Tylko cztery "Okna życia"

Pierwsze "Okno życia" w Polsce powstało w Krakowie w 2006 roku. Kolejne dwa w ubiegłym roku w Warszawie i Częstochowie. Tarnobrzeskie "Okno życia" jest czwartym w Polsce i jedynym na Podkarpaciu. Powstało z inicjatywy księdza prałata Michała Józefczyka, proboszcza parafii na Serbinowie.

Podobne miejsce jak "Okno Życia" funkcjonuje także w tarnobrzeskim szpitalu. Na korytarzu tuż przed oddziałem noworodków ustawione jest specjalne łóżeczko, w którym znajduje się kocyk. Jednak jeszcze nigdy nie pozostawiono tam niemowlaka.

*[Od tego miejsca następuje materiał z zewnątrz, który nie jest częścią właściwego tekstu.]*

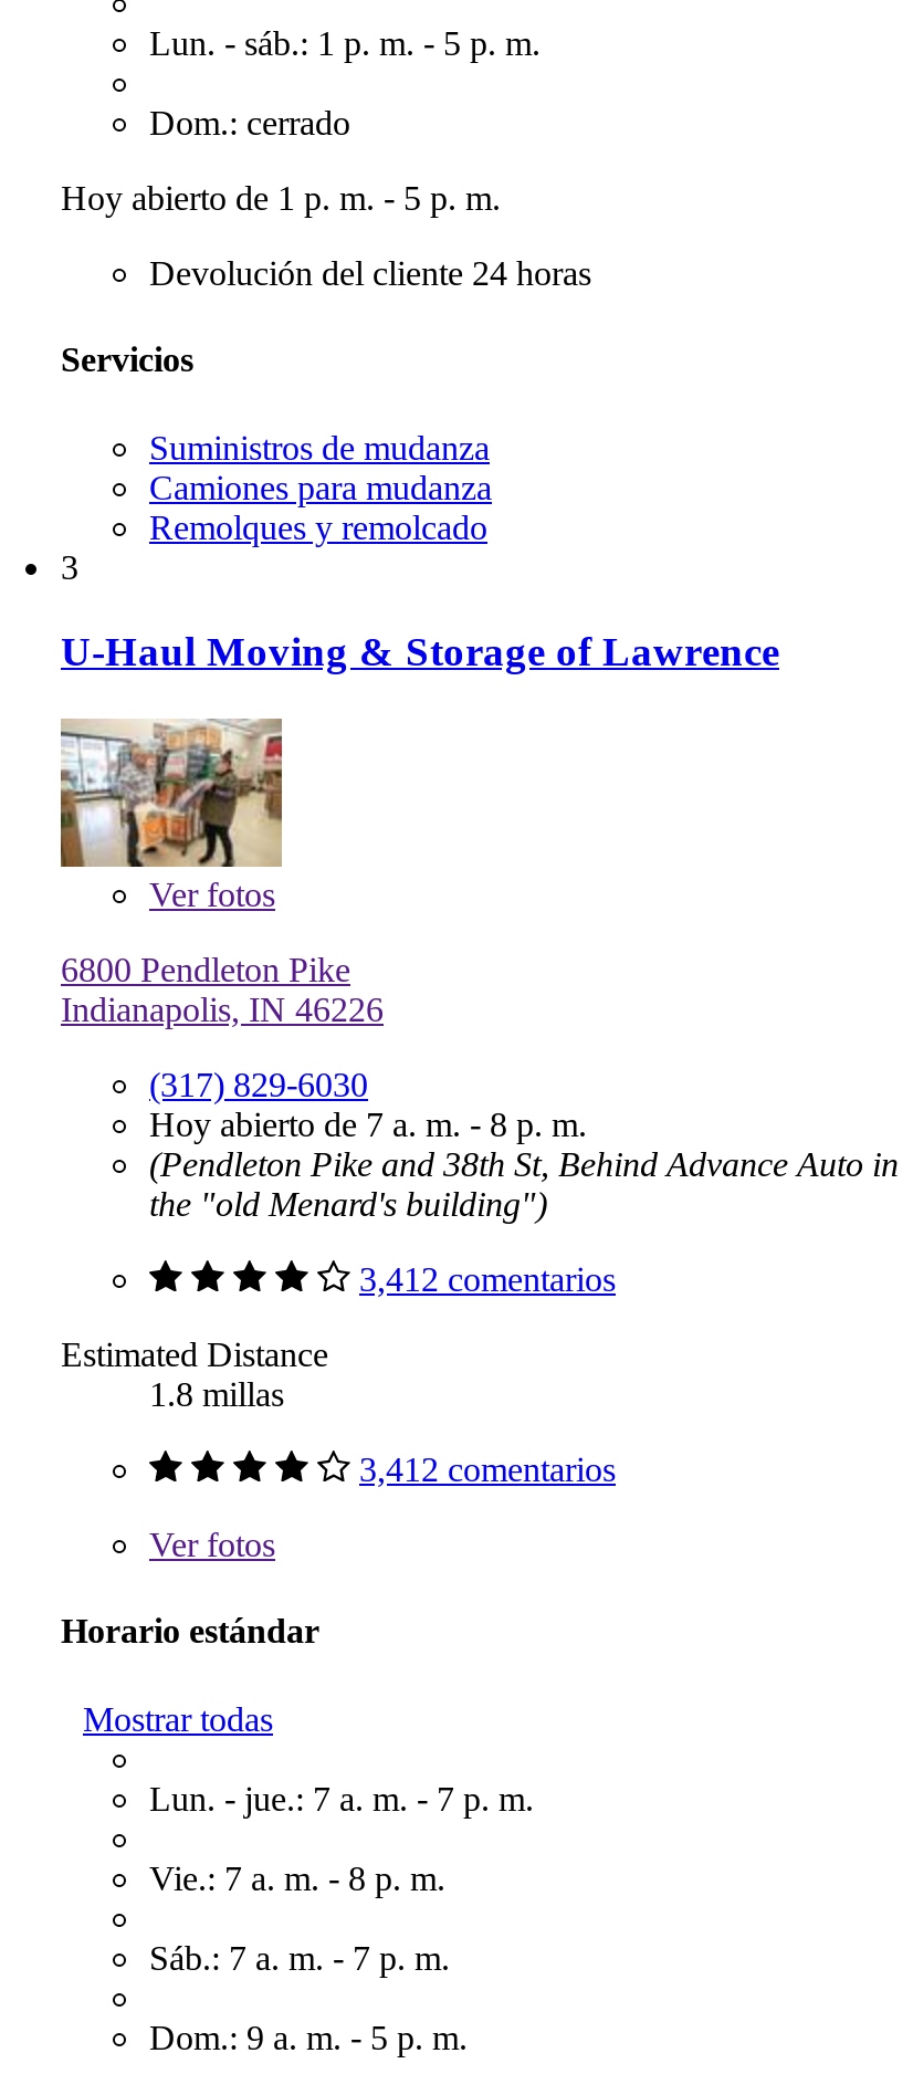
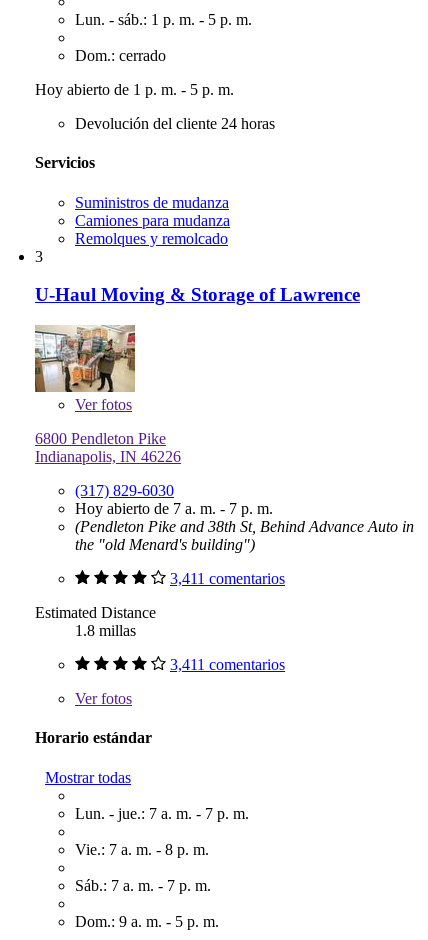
[149,1106,587,1144] Hoy abierto de 7 a. m. - 8 p. m. -> [75,500,273,517] Hoy abierto de 7 a. m. - 7 p. m.
[359,1261,616,1298] 3,412 comentarios -> [170,570,285,587] 3,411 comentarios
[359,1451,616,1489] 3,412 comentarios -> [170,656,285,673] 3,411 comentarios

Jak wyjaśnia ksiądz Hamera, kiedy kobieta decyduje się zostawić dziecko w szpitalu, nie jest to jednoznaczne z zrzeknięciem się praw rodzicielskich, co później wydłuża procedurę adopcyjną. Inaczej jest, kiedy matka zostawia dziecko w "Oknie życia". Według prawa automatycznie zrzeka się wszelkich praw rodzicielskich do niego. Procedura adopcyjna w tym wypadku jest o wiele krótsza i dziecko może szybciej trafić do nowej rodziny.

Dwójka porzuconych

Dotychczas na szczęście w Tarnobrzegu nie dochodziło do wielu takich sytuacji,
kiedy zdesperowana matka decydowała się na porzucenie swojego dziecka. Dwa takie przypadki miały miejsce w 2005 i 2006 roku. Za pierwszym razem tuż przed wejściem do szpitala nieznana kobieta porzuciła swojego niedawno narodzonego synka. Chłopczyka znalazł w środku nocy mężczyzna. Pielęgniarki dały niemowlakowi na imię Jureczek.

O wiele bardziej drastyczny był jednak drugi przypadek, kiedy nastolatka z Tarnobrzega zdecydowała się wyrzucić swoje przedwcześnie narodzone dziecko do jednego z osiedlowych śmietników. Niestety ciała dziecka nigdy nie odnaleziono, dlatego tarnobrzeżanka usłyszała tylko zarzut zbezczeszczenia zwłok, a nie zabójstwa.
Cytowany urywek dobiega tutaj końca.